**Task directions:** Your job with the data below is to output exactly the lines from the one holding "- Crear una" down to the one holding "encontrar la salida.", both included, and no others.

┏━━

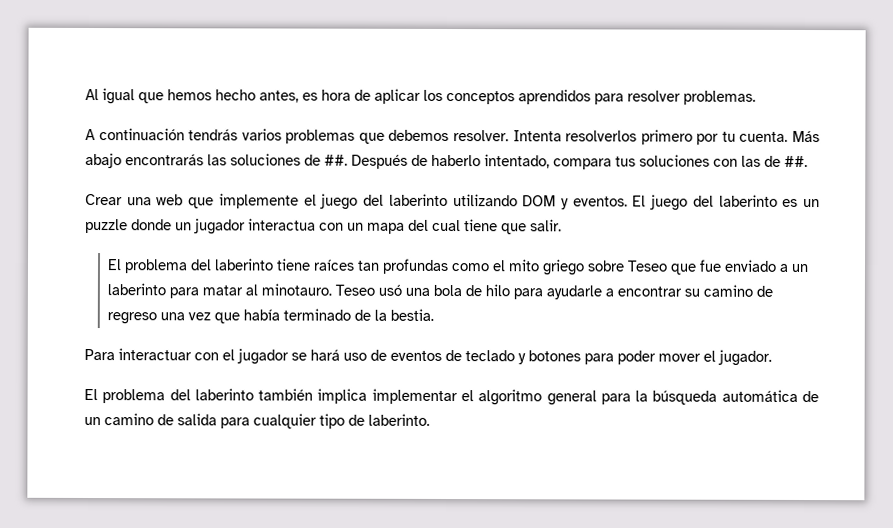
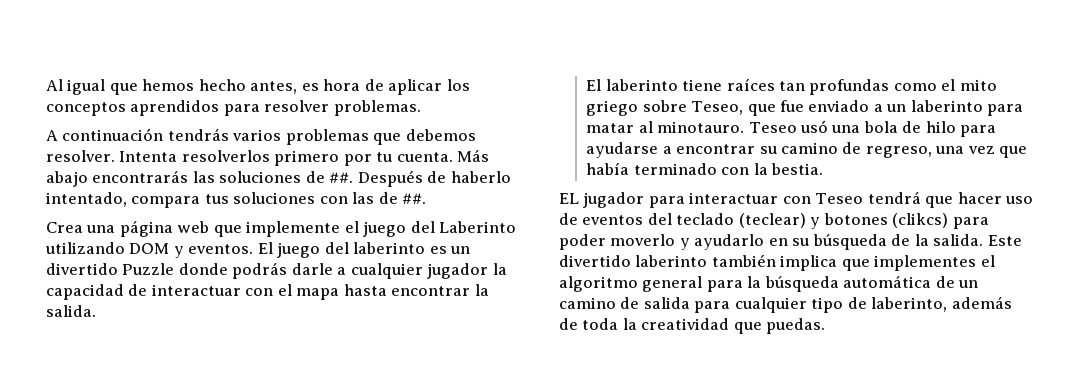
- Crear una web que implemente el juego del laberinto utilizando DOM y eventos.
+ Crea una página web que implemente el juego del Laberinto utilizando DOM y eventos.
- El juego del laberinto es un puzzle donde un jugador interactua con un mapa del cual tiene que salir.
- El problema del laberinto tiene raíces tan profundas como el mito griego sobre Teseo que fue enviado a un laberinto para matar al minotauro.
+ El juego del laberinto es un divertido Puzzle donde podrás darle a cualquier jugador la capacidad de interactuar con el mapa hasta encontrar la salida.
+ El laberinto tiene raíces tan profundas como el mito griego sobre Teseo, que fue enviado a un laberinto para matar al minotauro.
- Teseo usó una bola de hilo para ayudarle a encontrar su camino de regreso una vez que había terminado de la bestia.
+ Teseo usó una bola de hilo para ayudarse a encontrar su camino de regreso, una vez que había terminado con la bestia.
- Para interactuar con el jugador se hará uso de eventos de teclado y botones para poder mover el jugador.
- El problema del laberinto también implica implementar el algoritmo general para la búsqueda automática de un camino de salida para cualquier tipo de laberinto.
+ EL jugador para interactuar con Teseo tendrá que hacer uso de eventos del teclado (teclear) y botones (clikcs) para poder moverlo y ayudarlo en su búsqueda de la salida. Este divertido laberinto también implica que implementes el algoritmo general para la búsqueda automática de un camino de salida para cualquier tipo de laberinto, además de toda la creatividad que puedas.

┗━━
┏━━

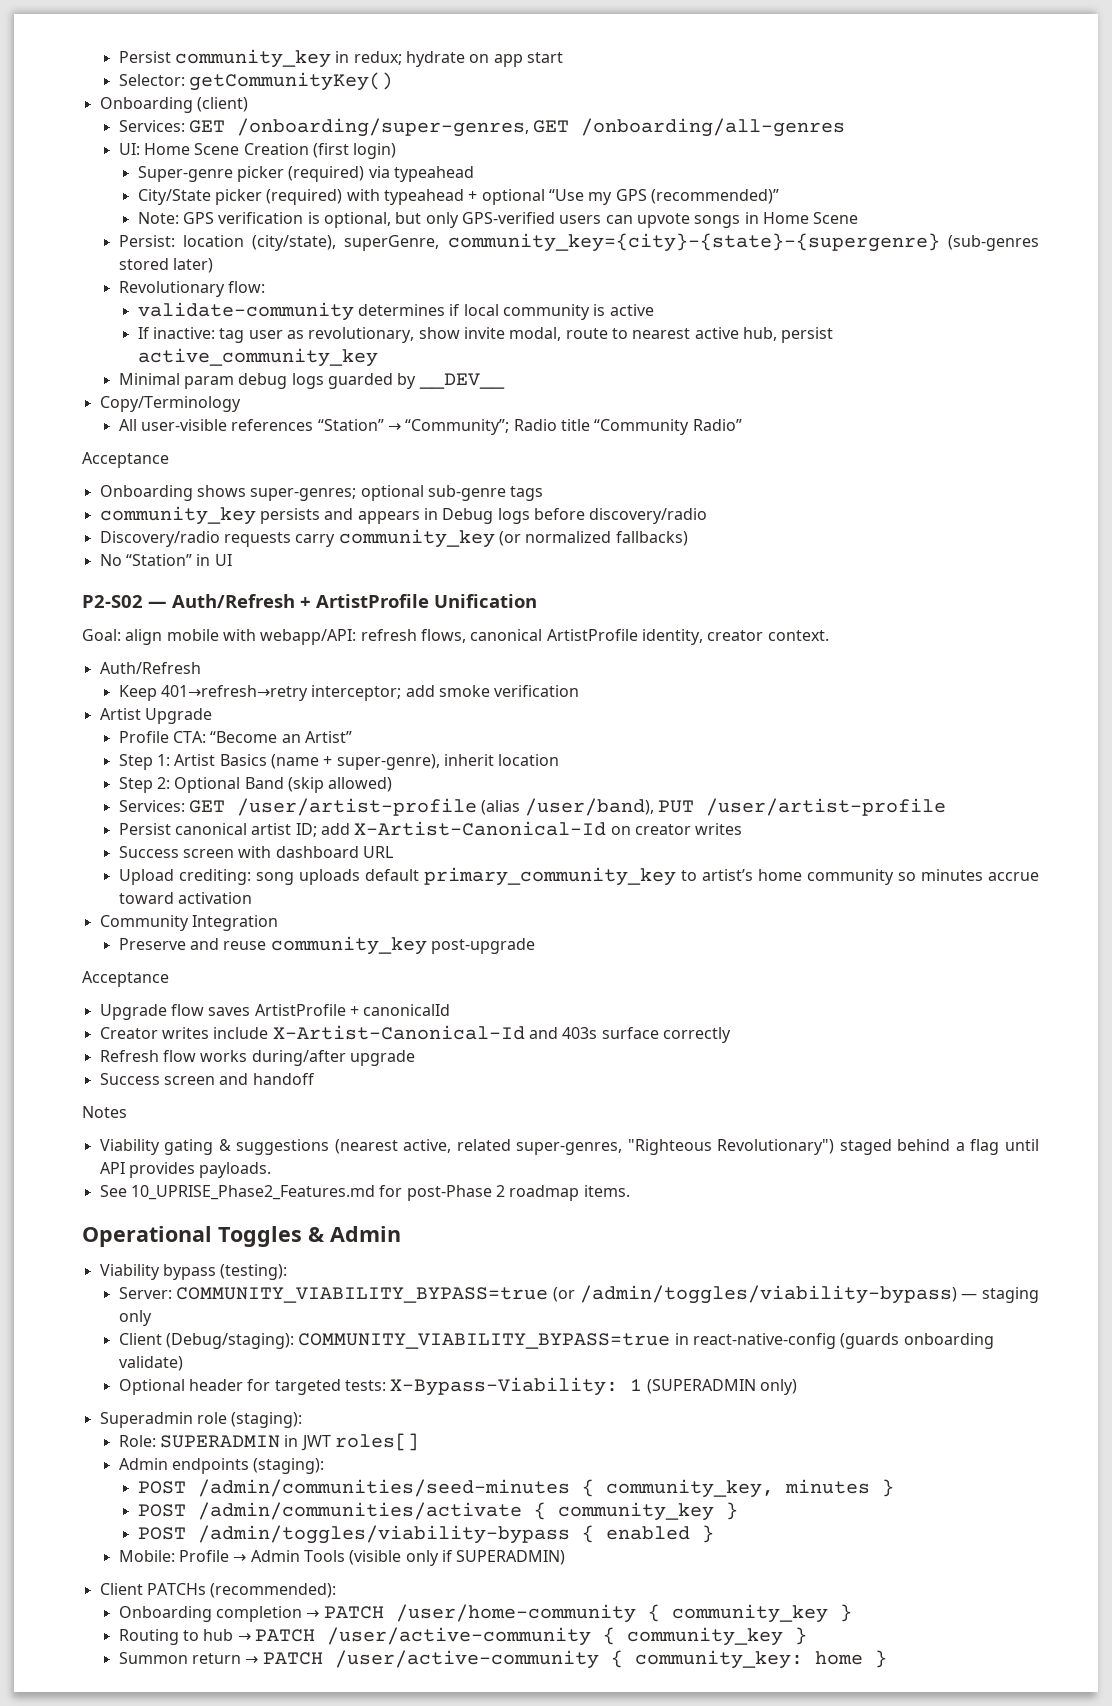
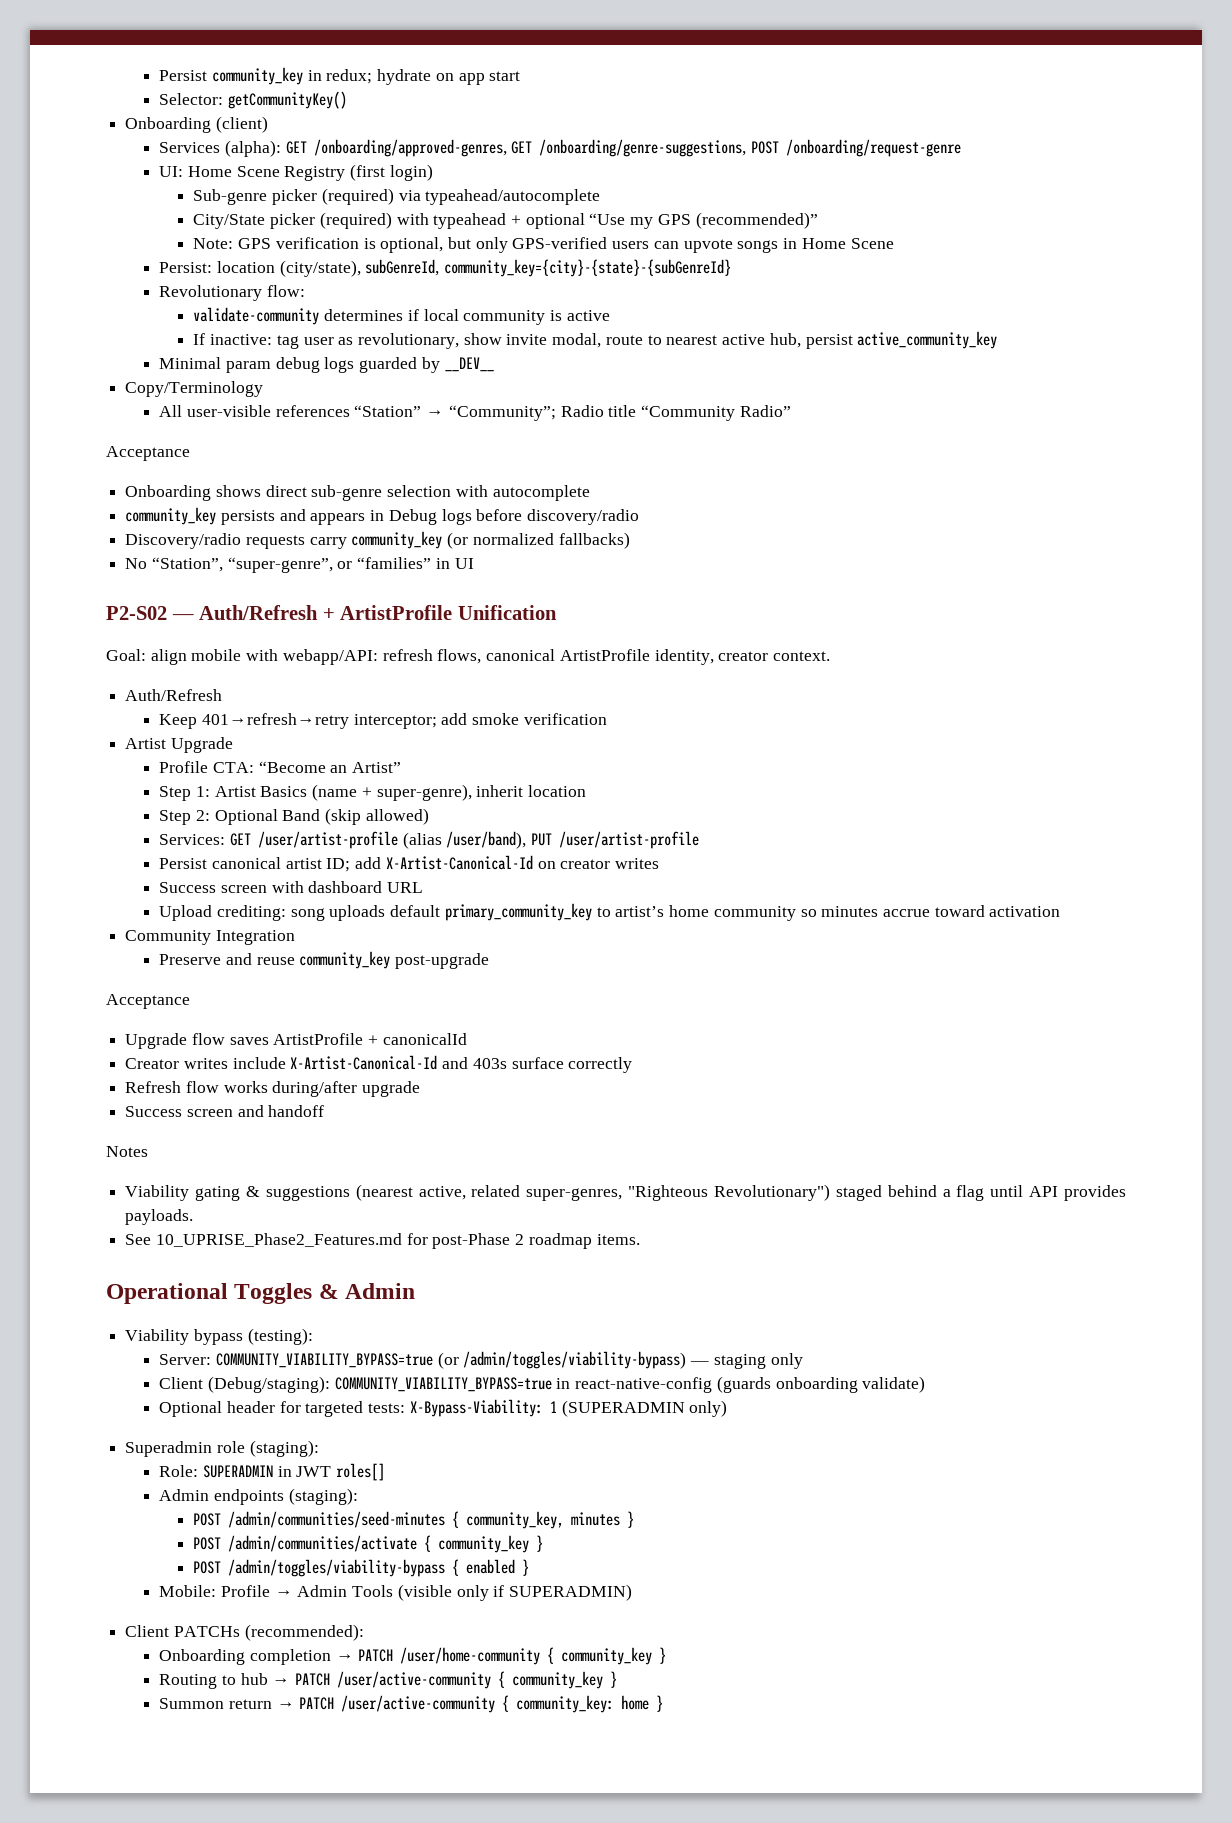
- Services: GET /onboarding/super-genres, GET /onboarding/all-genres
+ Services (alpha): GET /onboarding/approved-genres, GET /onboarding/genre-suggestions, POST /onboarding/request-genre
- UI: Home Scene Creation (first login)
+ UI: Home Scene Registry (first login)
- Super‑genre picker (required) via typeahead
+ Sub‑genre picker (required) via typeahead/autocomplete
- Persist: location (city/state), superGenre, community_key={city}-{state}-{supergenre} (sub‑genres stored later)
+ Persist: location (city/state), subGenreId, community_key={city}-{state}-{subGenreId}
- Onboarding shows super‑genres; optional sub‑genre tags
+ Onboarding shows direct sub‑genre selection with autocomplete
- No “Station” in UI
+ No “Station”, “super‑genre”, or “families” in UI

┗━━

**Response area:**
- Crear una web que implemente el juego del laberinto utilizando DOM y eventos.
+ Crea una página web que implemente el juego del Laberinto utilizando DOM y eventos.
- El juego del laberinto es un puzzle donde un jugador interactua con un mapa del cual tiene que salir.
- El problema del laberinto tiene raíces tan profundas como el mito griego sobre Teseo que fue enviado a un laberinto para matar al minotauro.
+ El juego del laberinto es un divertido Puzzle donde podrás darle a cualquier jugador la capacidad de interactuar con el mapa hasta encontrar la salida.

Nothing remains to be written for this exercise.